The Romance of the Far Fur Country is a historical documentary film portraying Arctic fur trappers in 1919 to commemorate the 250th anniversary of the Hudson's Bay Company in 1920. [1] [2] Directed by Harold M. Wyckoff, it is one of the earliest documentaries depicting the lives of the Arctic fur trappers.
To commemorate the 250th anniversary of Hudson's Bay Company (HBC) in 1920, founded in 1670 and then an undisputed leader of the international fur trade, the company decided to bookmark and document its 250 years of journey as part of written history, gramophone recording, and as a feature film. To make the promotional feature film, advertising the company's working history and commercial land holdings in Canada's North, HBC hired two cameramen from New York City and sent them on board HBC's ice-breaker. This 'silent' film later became known as The Romance of the Far Fur Country. [1] [3]
The film crew sailed from Montreal to Arctic circle. As reported in a BBC article, in the next course of nine months, they captured extraordinary footage never done before. They captured more than 75,000 feet of film equivalent to 8 hours of viewing time. [3] It is reported that the crew filmed the documentary by walking laboriously on land, across the ice, and traveling by dogsled over a frozen river. The crew filmed from canoes on the Abitibi river and had to portage canoes over their shoulders.
The film was premiered in Allen theatre at Winnipeg on May 23, 1920. It was later released across western Canada and in London.
As reported by the BBC, the documentary portrays scenes never shown before. In one scene, an Inuit man named 'Inqmilayuk' talks with the captain of the RMS Nascopie (which carried supplies bound for Arctic fur trade posts), Edmund Mack, with titles reading "I was but a youth when I learned to hunt, as my fathers did before me." In another scene, Inqmilayuk's romantic partner 'Innotseak' is introduced with titles: "She told me that she loved me." And in the final scene, Inqmilayuk and Innotseak are shown walking into the horizon as lovebirds. [1]
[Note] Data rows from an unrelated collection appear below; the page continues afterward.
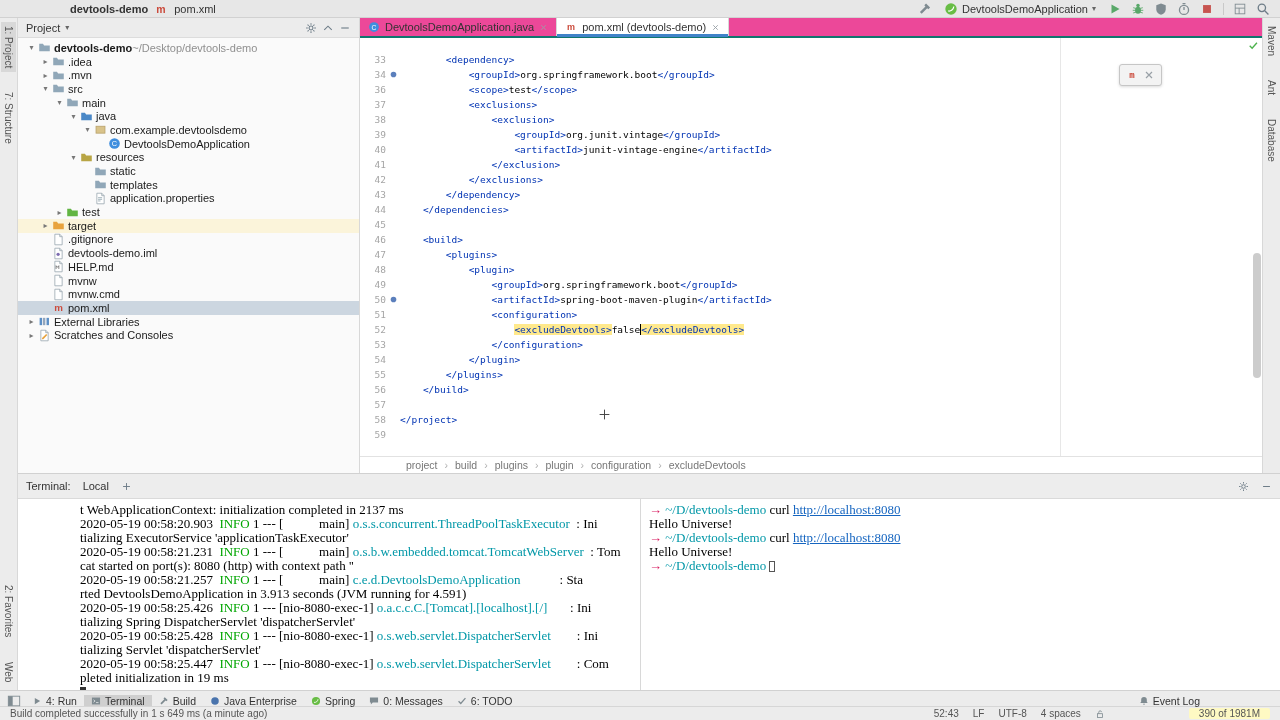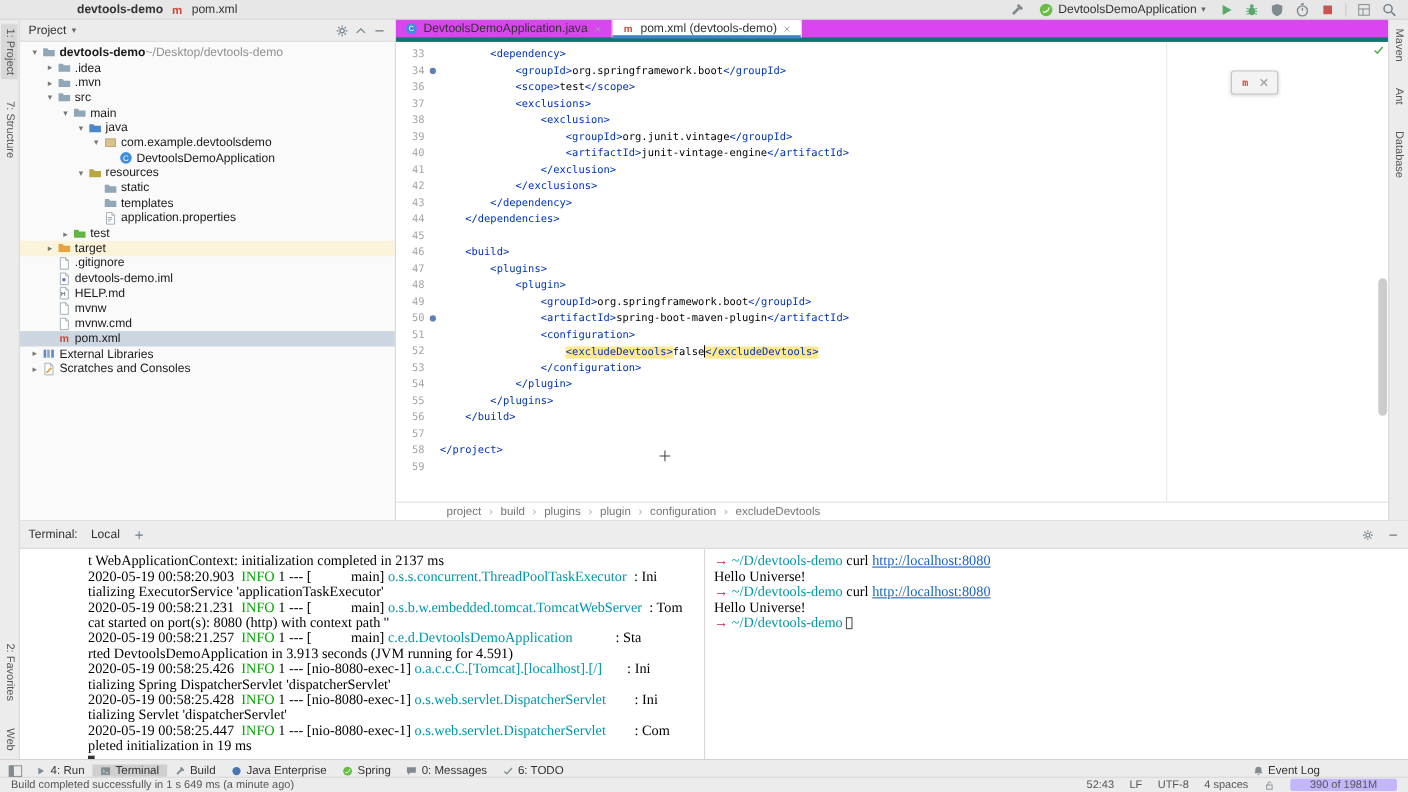"DevtoolsDemoApplication.java" .tabbar { background: #d946ef -> #ec4899; border-bottom: 4px solid #0f766e -> 2px solid #0f766e }
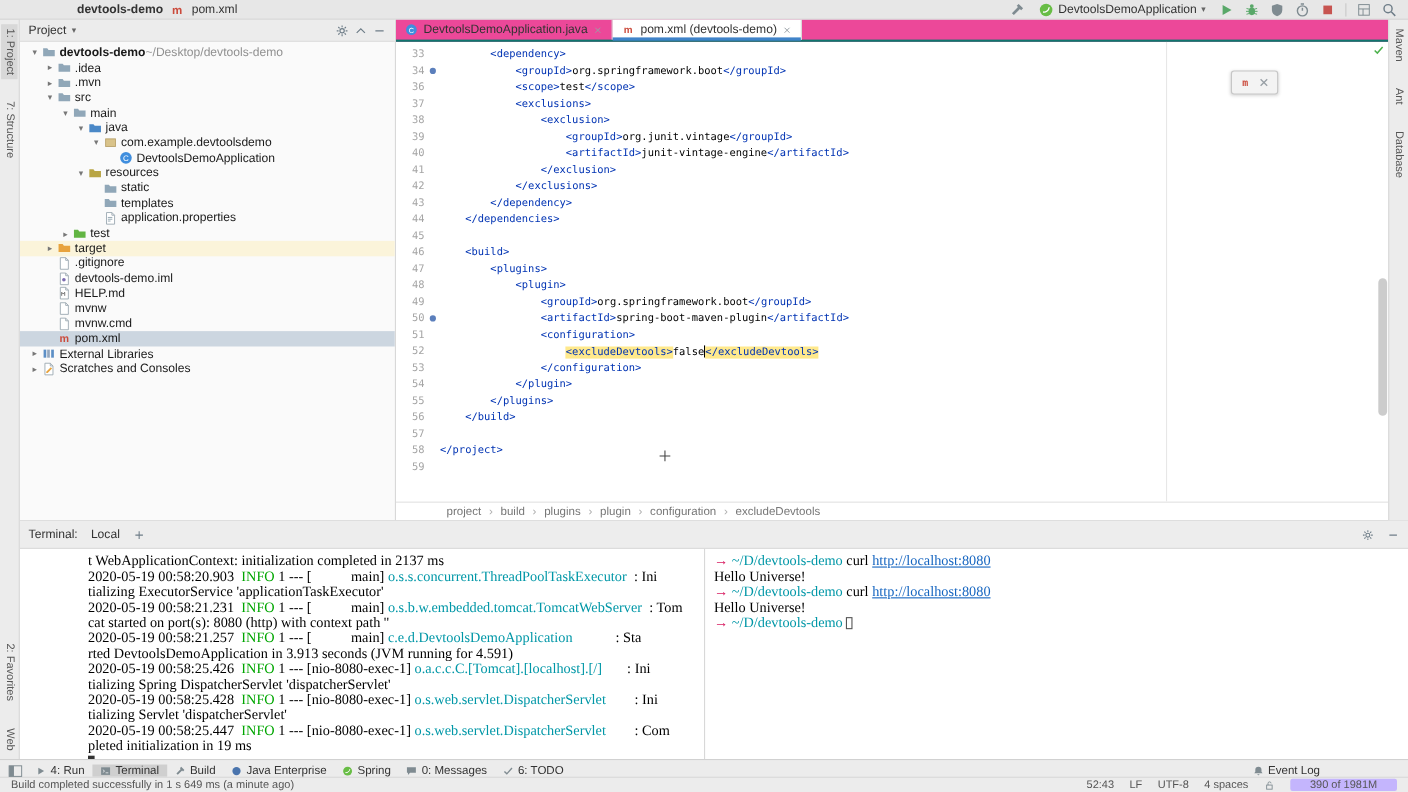"33" .code-area { padding-top: 4px -> 14px }
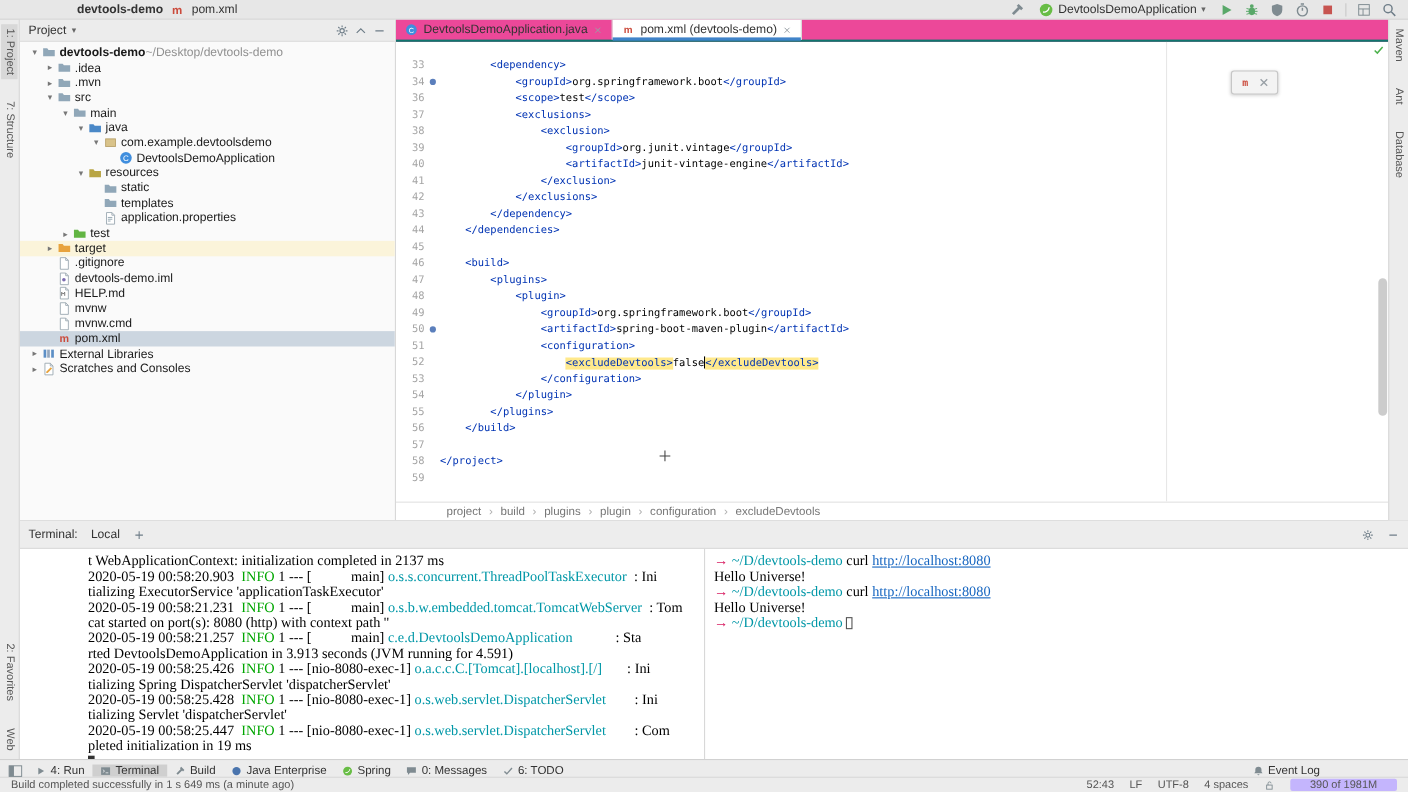"390 of 1981M" .sb-mem { background: #c4b5fd -> #fef9c3; margin-left: none -> 70px; padding: 0 18px -> 0 10px }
In words of Peter Geller, a Canadian visual historian, these scenes places the Romance of the Far Fur Country in the context of the history of documentary films. The narrative and filmic techniques used in HBC's film were later employed by Robert J. Flaherty, who made the commercially successful Nanook of the North and is hailed as father of documentary films by John Grierson.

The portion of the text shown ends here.